Title: Gateway issue
Post by: bigops on August 31, 2020, 10:12:27 pm
Hi
Recently I have been noticing a strange behavior on Opnsense.  I have a configuration which has two internet links and the configuration is done to have the first link to have a higher priority than the secondary link.  The traffic will fail-over to the secondary link if there is an issue with the primary link.   But what i have noticed recently is that once OpnSense switches to the secondary link it never falls back to the primary link even though the primary link has been restored and shown online in the GUI.  What is more intriguing is that the route table lists the primary link as active and still all traffic takes the other link.  Any changes to the gateway configs or rebooting OpnSense then switches to the correct gateway.  This is a new behavior noted recently
Title: Re: Gateway issue
Post by: mimugmail on September 01, 2020, 06:17:11 am
Sticky sessions? Policy Routing active?
Title: Re: Gateway issue
Post by: bigops on September 03, 2020, 05:46:23 pm
Sticky sessions was the culprit.  Thanks
Title: Re: Gateway issue
Post by: bigops on September 10, 2020, 03:34:14 pm
Removing the sticky connections seems to have solved the issue.  But isnt sticky connections there for a reason?  Probably there is an issue where the sticky connections timer does not expire as when this is on I do not see a tailback when the primary connection is restored.
Title: Re: Gateway issue (Updated)
Post by: bigops on September 16, 2020, 07:52:30 am
After trying out the various options and observing for more than a week I am fairly certain that the Failback is not working as expected.   When OPNsense fails over to the lower tier gateway even when the Primary connections becomes active without any error the failback does not happen.  Rebooting the device seems to always correct the issue.  Physically removing the primary connection seems to trigger the failback when the connection comes back on.  The issue seems to occur when the failover happens due to a latency  / packet loss issue. 

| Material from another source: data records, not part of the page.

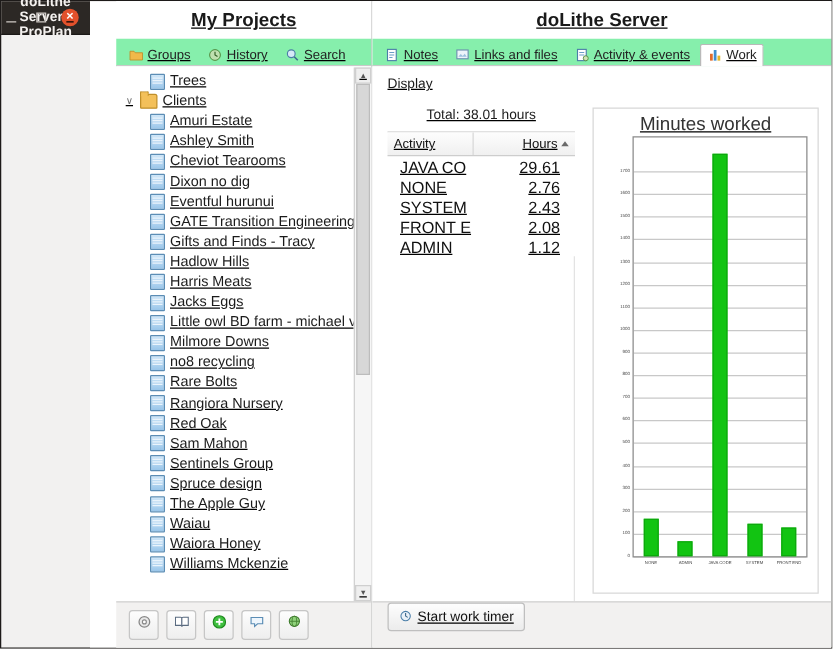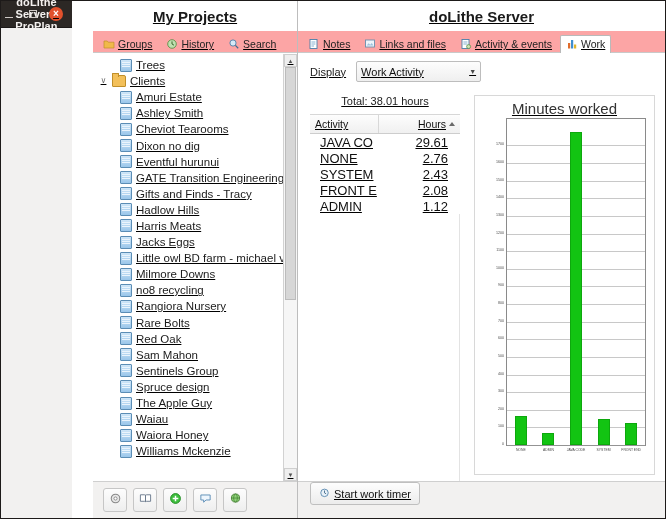--- a/index.html
+++ b/index.html
@@ -50,7 +50,7 @@
   
   .tabstrip{
     display:flex;align-items:flex-end;gap:2px;
-    padding:0 4px;background:#fca5a5;
+    padding:0 4px;background:#86efac;
     border-bottom:1px solid #c9c9c9;height:21px;
   }
   .tab{

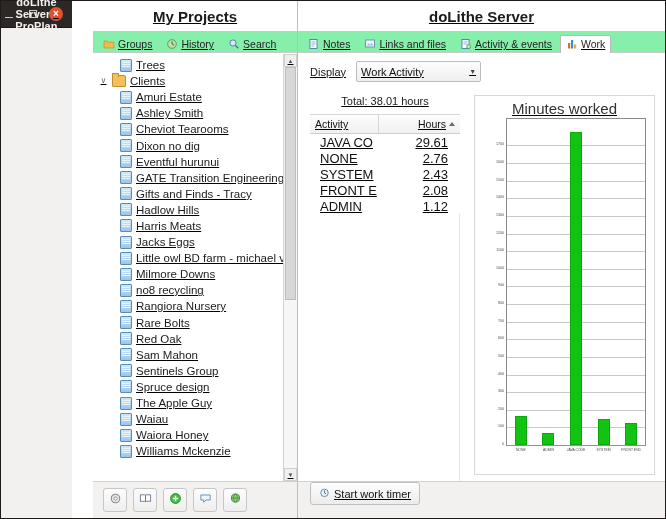--- a/index.html
+++ b/index.html
@@ -436,10 +436,6 @@
 
       <div class="displayrow">
         <div class="displaylabel">Display</div>
-        <div class="select">
-          <span>Work Activity</span>
-          <span class="caret">▼</span>
-        </div>
       </div>
 
       <div class="content">

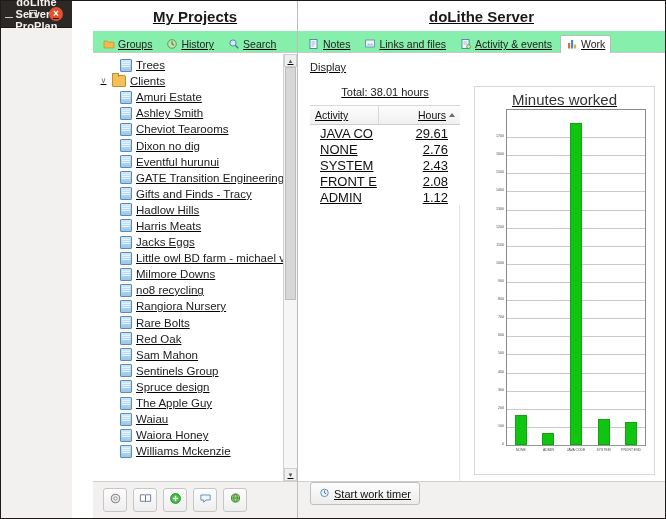--- a/index.html
+++ b/index.html
@@ -289,12 +289,12 @@
             <div class="node lvl2">
               <span class="pad"></span>
               <span class="doc-ic"></span>
+              <span>Rare Bolts</span>
+            </div>
+            <div class="node lvl2">
+              <span class="pad"></span>
+              <span class="doc-ic"></span>
               <span>Rangiora Nursery</span>
-            </div>
-            <div class="node lvl2">
-              <span class="pad"></span>
-              <span class="doc-ic"></span>
-              <span>Rare Bolts</span>
             </div>
             <div class="node lvl2">
               <span class="pad"></span>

Looking into the Gateway configuration and the route table everything seems to be fine, but the traffic just does not seem to take the route

I am attaching a few screenshots which shows the issue where the tracert from the client takes a different path vs the one from the OPNsense box itself.   

This issue is causing a lot of headaches.  Anyone has any suggestions?

Thanks

B
Title: Re: Gateway issue
Post by: mimugmail on September 16, 2020, 01:47:58 pm
Maybe it doesnt fail back because the session is still active? Then this would force using still the second Tier to not disrupt connections again
Title: Re: Gateway issue
Post by: bigops on September 16, 2020, 02:53:35 pm
It seems to work fine when the Tier 2 is physically disconnected and failure is simulated.  Also the behavior does not change even if all the sessions are closed (or the client rebooted).   An additional information is that in this setup the clients are behind a Layer 3 device and only a routed link is available between the Layer 3 device and OpnSense
Title: Re: Gateway issue
Post by: bigops on September 22, 2020, 05:17:21 pm
Is this problem being observed by anyone else?  I keep having this problem and nothing seems to be able to resolve it. 

Thanks